# Testing PySpark Workflows

Learn strategies for validating PySpark logic with assertions and pytest-style tests while working with the shared demo dataset.


## Why Test PySpark Code?

- Catch logical regressions in complex transformations early.
- Document expected data contracts for collaborators.
- Build confidence before shipping notebooks into production pipelines.


## Load the Shared Dataset and SparkSession

We reuse `notebooks/data/orders_demo.csv` to keep examples consistent with other tutorials.


In [None]:
from pathlib import Path
from pyspark.sql import SparkSession, functions as F

spark = SparkSession.builder.appName('TestingPySparkTutorial').getOrCreate()

repo_root = Path.cwd()
if (repo_root / 'notebooks').exists():
    data_path = repo_root / 'notebooks' / 'data' / 'orders_demo.csv'
else:
    data_path = Path('..') / 'data' / 'orders_demo.csv'

orders_df = (
    spark.read
    .option('header', True)
    .option('inferSchema', True)
    .csv(str(data_path))
    .withColumn('order_date', F.to_date('order_date'))
)
orders_df.show()


## Function Under Test

Create a transformation helper so we can assert on its output. Here, we tag demand levels by threshold.


In [None]:
def tag_demand_level(df, threshold=14):
    """Classify orders by demand level using the provided threshold."""
    return df.withColumn(
        'demand_level',
        F.when(F.col('orders') >= threshold, 'high').otherwise('steady')
    )

tagged_df = tag_demand_level(orders_df)
tagged_df.orderBy('order_date', 'region').show()


## Inline Assertions Inside Notebooks

For quick experiments, use Python's built-in `assert` statements to validate expectations directly in the notebook.


In [None]:
# Ensure every region has at least one row labelled steady
steady_counts = (
    tagged_df
      .filter(F.col('demand_level') == 'steady')
      .groupBy('region')
      .count()
      .collect()
)
assert len(steady_counts) == 3, 'Expected steady rows for each region'
print('All regions include steady demand rows.')

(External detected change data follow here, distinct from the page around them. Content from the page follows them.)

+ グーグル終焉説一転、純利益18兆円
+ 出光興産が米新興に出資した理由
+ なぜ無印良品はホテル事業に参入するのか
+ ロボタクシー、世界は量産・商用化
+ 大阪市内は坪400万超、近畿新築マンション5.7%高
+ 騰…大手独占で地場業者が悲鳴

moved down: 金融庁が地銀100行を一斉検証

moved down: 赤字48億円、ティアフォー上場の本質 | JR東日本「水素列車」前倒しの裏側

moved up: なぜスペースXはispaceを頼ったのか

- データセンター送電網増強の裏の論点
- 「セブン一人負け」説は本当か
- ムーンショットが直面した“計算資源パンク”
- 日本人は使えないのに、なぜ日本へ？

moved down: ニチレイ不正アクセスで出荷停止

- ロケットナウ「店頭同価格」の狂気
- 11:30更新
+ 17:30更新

## Comparing DataFrames Deterministically

Collecting ordered tuples keeps comparisons deterministic. This pattern is handy when writing unit tests without helper libraries.


In [None]:
expected = [
    ('2024-01-01', 'north', 'steady'),
    ('2024-01-02', 'north', 'high'),
    ('2024-01-03', 'north', 'steady'),
]

actual = (
    tagged_df
      .filter(F.col('region') == 'north')
      .orderBy('order_date')
      .select('order_date', 'region', 'demand_level')
      .rdd.map(lambda row: (row.order_date.strftime('%Y-%m-%d'), row.region, row.demand_level))
      .collect()
)
assert actual == expected, f"Unexpected demand levels: {actual}"
print('North region demand levels match the expectation.')


## Structuring Tests with pytest

Move assertions into test modules to automate checks. Create a reusable Spark fixture and call transformation helpers. Example structure:

```python
# conftest.py
import pytest
from pyspark.sql import SparkSession

@pytest.fixture(scope='session')
def spark():
    session = (
        SparkSession.builder
        .appName('pytest-pyspark')
        .master('local[2]')
        .getOrCreate()
    )
    yield session
    session.stop()
```

```python
# tests/test_tag_demand.py
from pathlib import Path
from pyspark.sql import functions as F
from myproject.transforms import tag_demand_level

def load_orders(spark):
    data_path = Path('notebooks/data/orders_demo.csv')
    return (
        spark.read
        .option('header', True)
        .option('inferSchema', True)
        .csv(str(data_path))
    )

def test_tag_demand_level_high_classification(spark):
    df = load_orders(spark)
    result = tag_demand_level(df, threshold=14)
    high_rows = result.filter((F.col('region') == 'south') & (F.col('demand_level') == 'high'))
    assert high_rows.count() == 1
```

Run the suite with `pytest tests/` to execute all checks.


## Snapshot Testing DataFrames

For larger transformations, compare sorted DataFrames or write helper utilities that normalize column order, null handling, and types before asserting equality.


## Clean Up

Stop the SparkSession at the end of notebook execution.


In [None]:
spark.stop()


## Exercises

- Add an assertion that verifies no region has negative order counts after running `tag_demand_level`.
- Refactor the inline assertions into pytest-style `test_` functions and run them from the command line.
- Introduce an intentional bug in `tag_demand_level` and observe how the tests fail, then fix the bug.